Inference Profiling

Stormlog can actively profile OpenAI-compatible Chat Completions endpoints with the top-level stormlog infer command group. This surface is intentionally separate from gpumemprof and tfmemprof: the endpoint may be backed by PyTorch, vLLM, SGLang, TensorRT-LLM, MLX-LM, a hosted gateway, or another server that accepts the Chat Completions request shape.

Profile an endpoint

stormlog infer profile \
  --endpoint http://localhost:8000/v1/chat/completions \
  --model Qwen/Qwen2.5-7B-Instruct \
  --concurrency 1,4,8 \
  --input-tokens 512,2048 \
  --output-tokens 128,512 \
  --requests 20 \
  --output artifacts/infer_qwen.jsonl

You can pass a /v1 base URL instead of the full endpoint:

stormlog infer profile \
  --base-url http://localhost:8000/v1 \
  --model Qwen/Qwen2.5-7B-Instruct \
  --concurrency 8 \
  --input-tokens 2048 \
  --output-tokens 512 \
  --duration 120 \
  --output artifacts/infer_steady_state.jsonl

The profiler sends controlled traffic for each workload case in the matrix:

concurrency
prompt token target
output token cap
streaming or non-streaming mode

--requests is the total measured request count per workload case, shared across the configured workers. --duration instead runs each workload case for the requested wall-clock window.

Warmup requests are recorded but excluded from analysis:

stormlog infer profile \
  --base-url http://localhost:8000/v1 \
  --model Qwen/Qwen2.5-7B-Instruct \
  --warmup-requests 8 \
  --requests 50 \
  --output artifacts/infer_with_warmup.jsonl

Analyze an artifact

stormlog infer analyze artifacts/infer_qwen.jsonl
stormlog infer analyze artifacts/infer_qwen.jsonl --format json --output report.json

The report includes:

end-to-end latency percentiles
TTFT percentiles for streaming responses
first streamed chunk latency
requests/sec
output tokens/sec and total tokens/sec
failure rate
peak sampled device memory when system telemetry is available

Token accounting

Server usage metadata is preferred whenever the endpoint returns it. If usage is missing, Stormlog falls back to the configured tokenizer and records the source on every request event:

server_usage
tiktoken
transformers
estimated
unknown

When streaming is enabled, Stormlog requests OpenAI-style streaming usage metadata with stream_options.include_usage by default. Use --no-stream-usage for endpoints that reject that request field. If streaming usage is unavailable, output token counts fall back to the configured tokenizer or estimate and the request event records that provenance.
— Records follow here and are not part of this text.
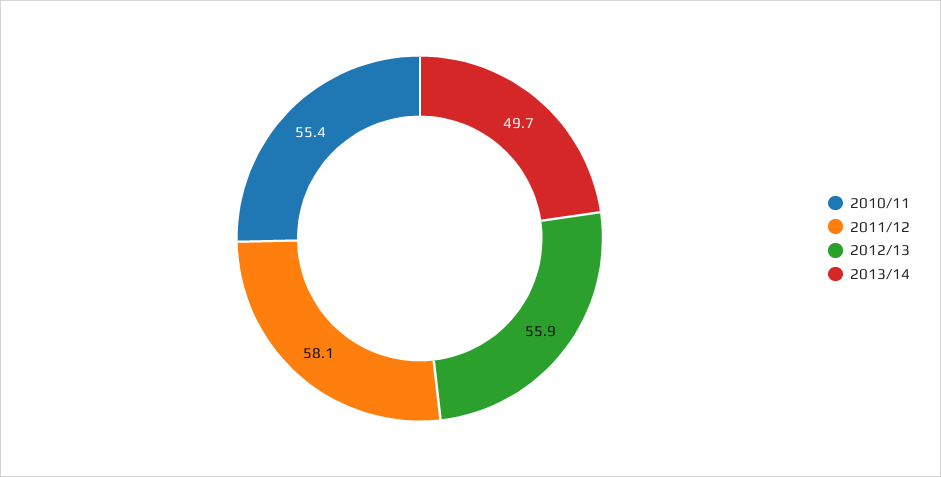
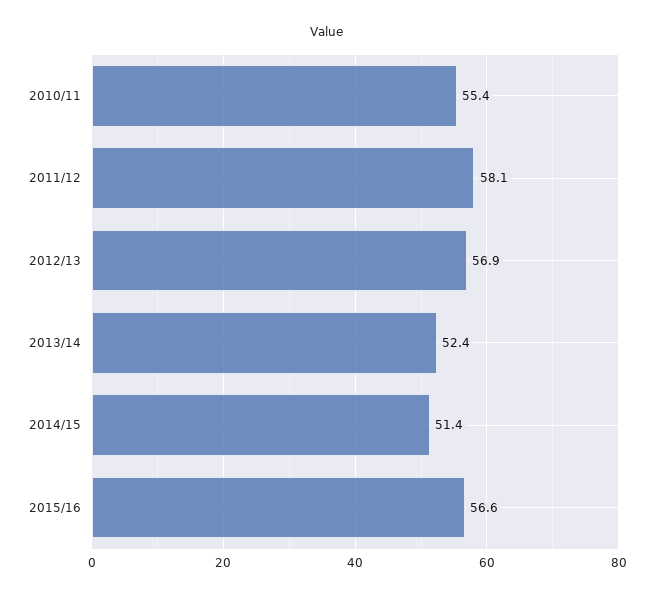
2012/13: 55.9 -> 56.9
2013/14: 49.7 -> 52.4
2014/15: none -> 51.4
2015/16: none -> 56.6

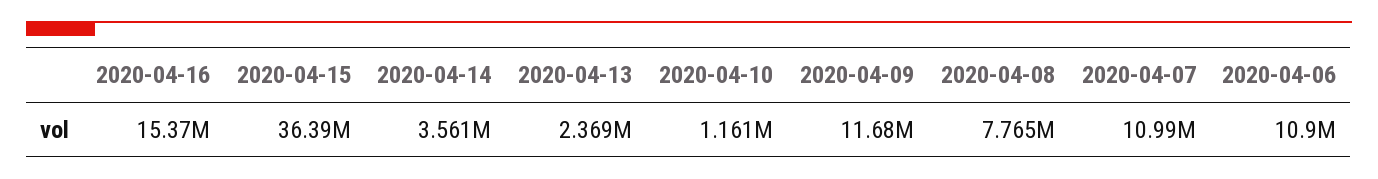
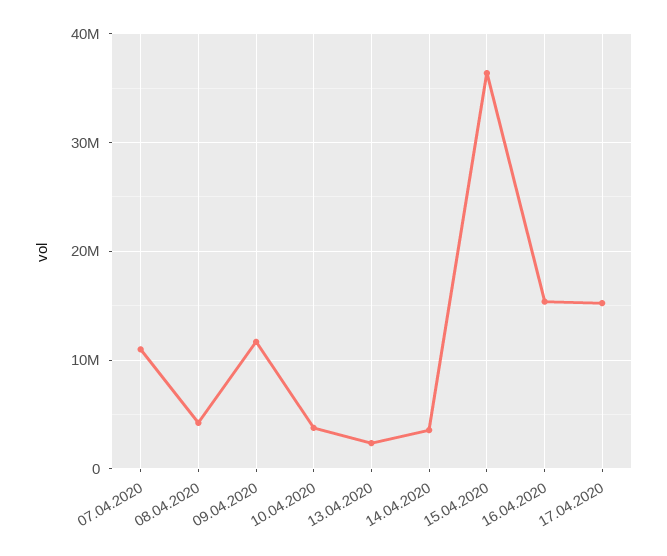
2020-04-10: 1161000 -> 4000000
2020-04-08: 7765000 -> 4000000
2020-04-06: 10900000 -> none
17.04.2020: none -> 15000000

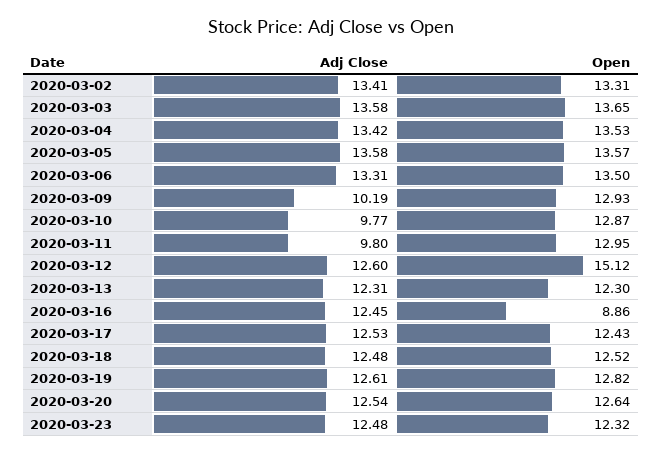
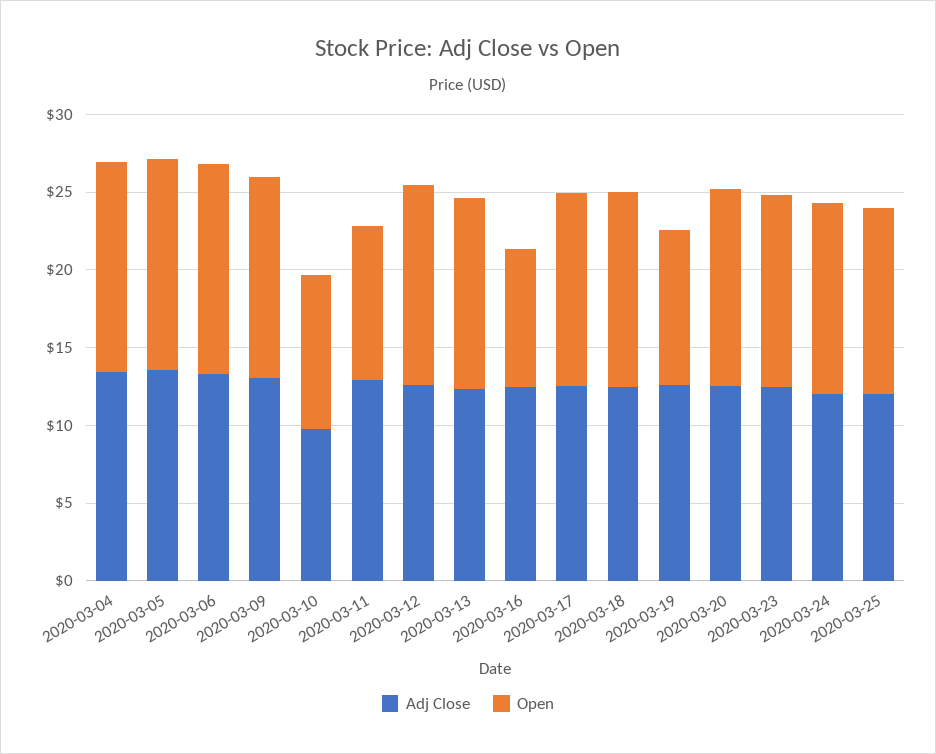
Adj Close, 2020-03-02: 13.41 -> none
Open, 2020-03-02: 13.31 -> none
Adj Close, 2020-03-03: 13.58 -> none
Open, 2020-03-03: 13.65 -> none
Adj Close, 2020-03-09: 10.19 -> 13
Open, 2020-03-10: 12.87 -> 10
Adj Close, 2020-03-11: 9.8 -> 13
Open, 2020-03-11: 12.95 -> 10
Open, 2020-03-12: 15.12 -> 13
Open, 2020-03-19: 12.82 -> 10
Adj Close, 2020-03-24: none -> 12
Open, 2020-03-24: none -> 12
Adj Close, 2020-03-25: none -> 12
Open, 2020-03-25: none -> 12

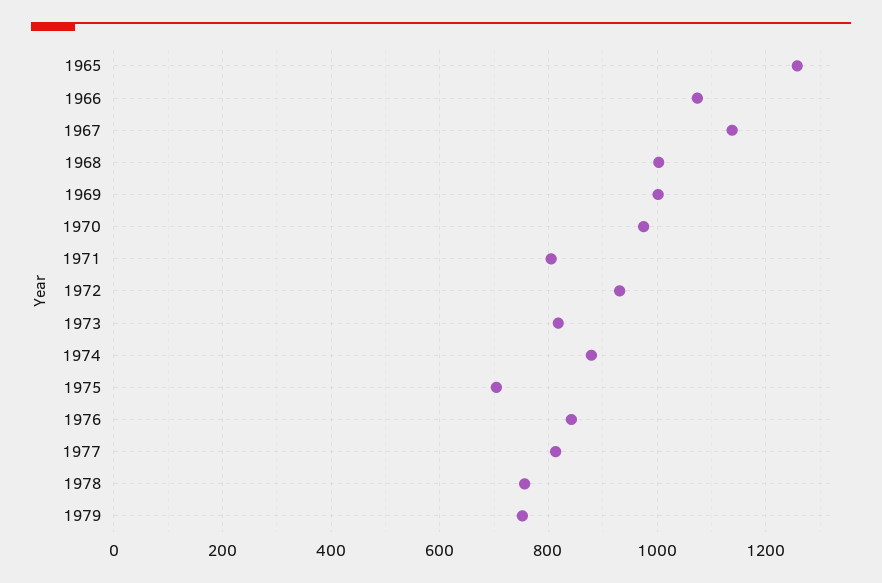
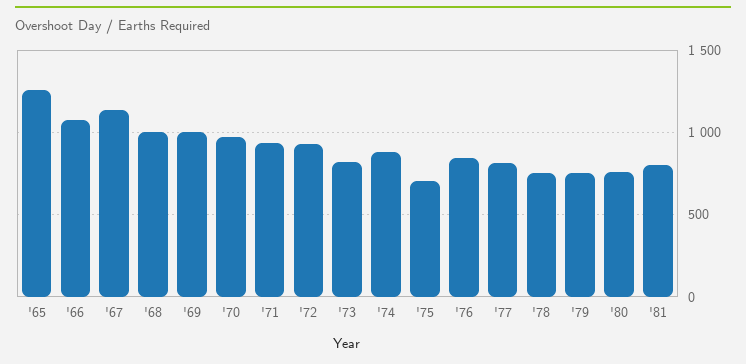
1971: 800 -> 950
'80: none -> 750
'81: none -> 800

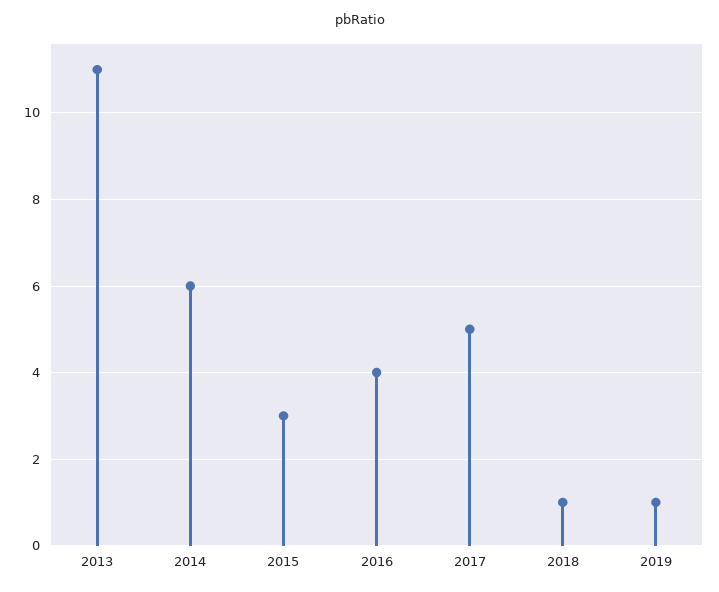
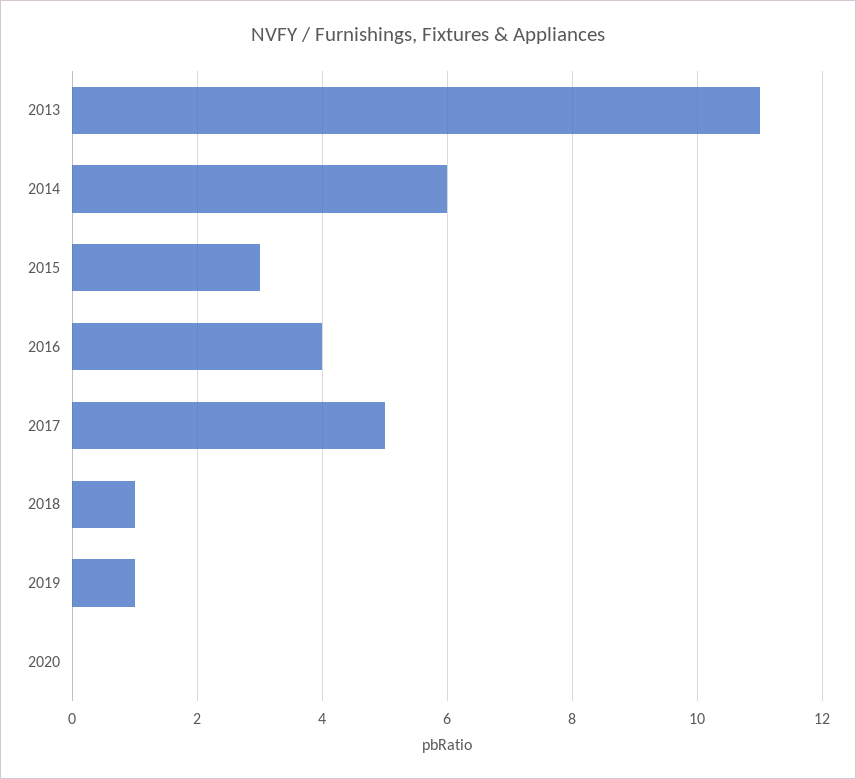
2020: none -> 0

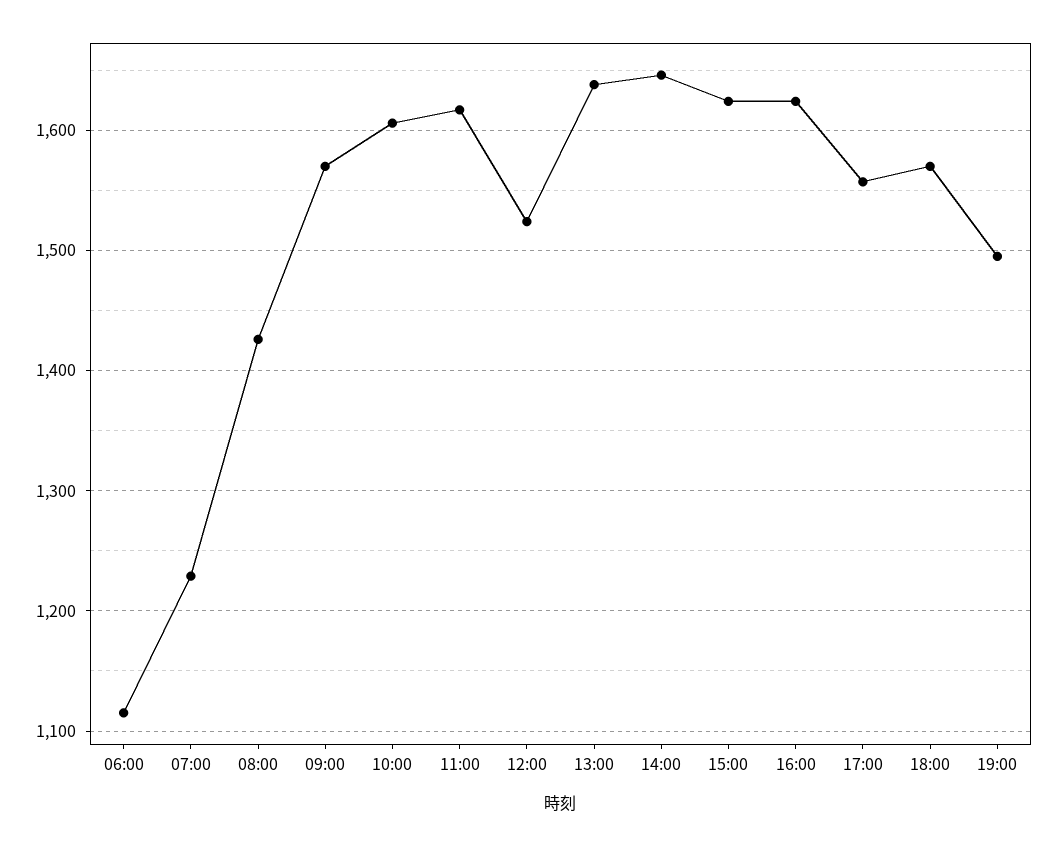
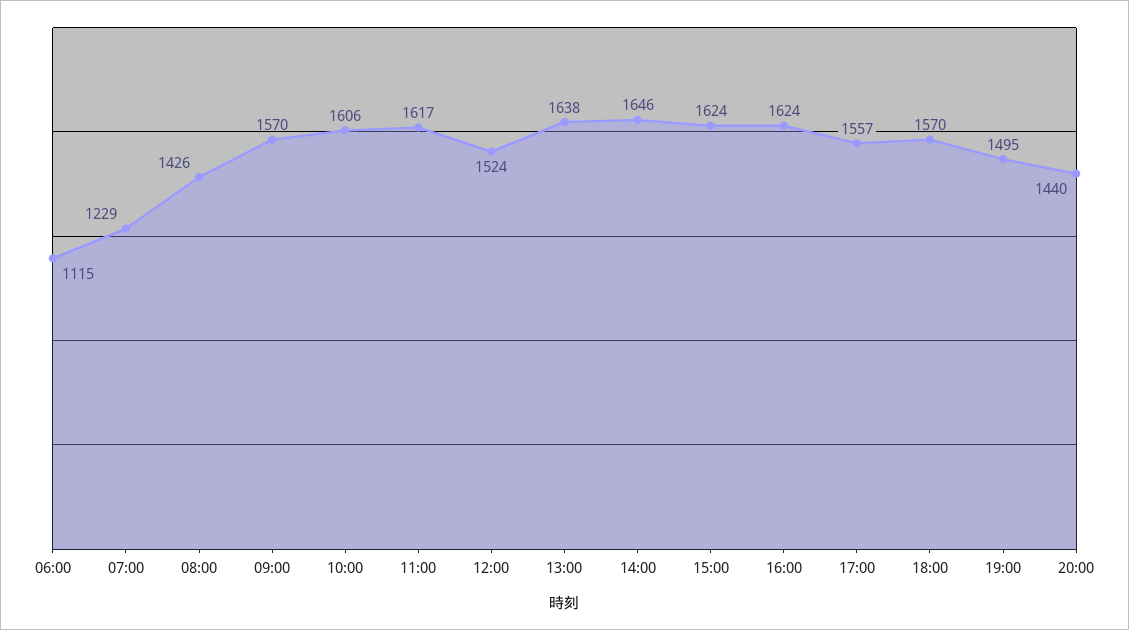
20:00: none -> 1440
Core endpoint profiling does not require tokenizer packages. Install tokenizer extras when you want better prompt sizing and fallback counts:

pip install "stormlog[infer-tokenizers]"

Useful tokenizer options:

stormlog infer profile \
  --base-url http://localhost:8000/v1 \
  --model Qwen/Qwen2.5-7B-Instruct \
  --tokenizer transformers \
  --tokenizer-model Qwen/Qwen2.5-7B-Instruct \
  --output artifacts/infer_qwen.jsonl

For OpenAI-model tokenizers:

stormlog infer profile \
  --endpoint https://api.openai.com/v1/chat/completions \
  --model gpt-4o-mini \
  --tokenizer tiktoken \
  --tiktoken-encoding o200k_base \
  --output artifacts/infer_openai.jsonl

Metric boundaries

Stormlog reports client-observed metrics in v1:

TTFT is measured from request start to the first non-empty streamed content delta.
Non-streaming responses do not have TTFT or chunk timing.
Chunk inter-arrival timing is chunk-level timing. It is not treated as token-level ITL unless a future engine adapter can prove token-level events.
Token throughput uses server usage when available; otherwise the configured tokenizer or estimate is clearly recorded.

System telemetry

Use --system-sampler to choose best-effort telemetry:

stormlog infer profile ... --system-sampler nvidia-smi
stormlog infer profile ... --system-sampler psutil
stormlog infer profile ... --system-sampler none

Remote endpoints may not expose memory. In that case memory fields are omitted, not filled with synthetic zeroes.

Future engine adapters

The v1 request path is engine-agnostic. Future adapters can enrich the same run with engine-native telemetry such as vLLM scheduler metrics, SGLang cache metrics, TensorRT-LLM inflight batching metrics, or MLX Metal runtime stats without changing the core stormlog infer profile artifact shape.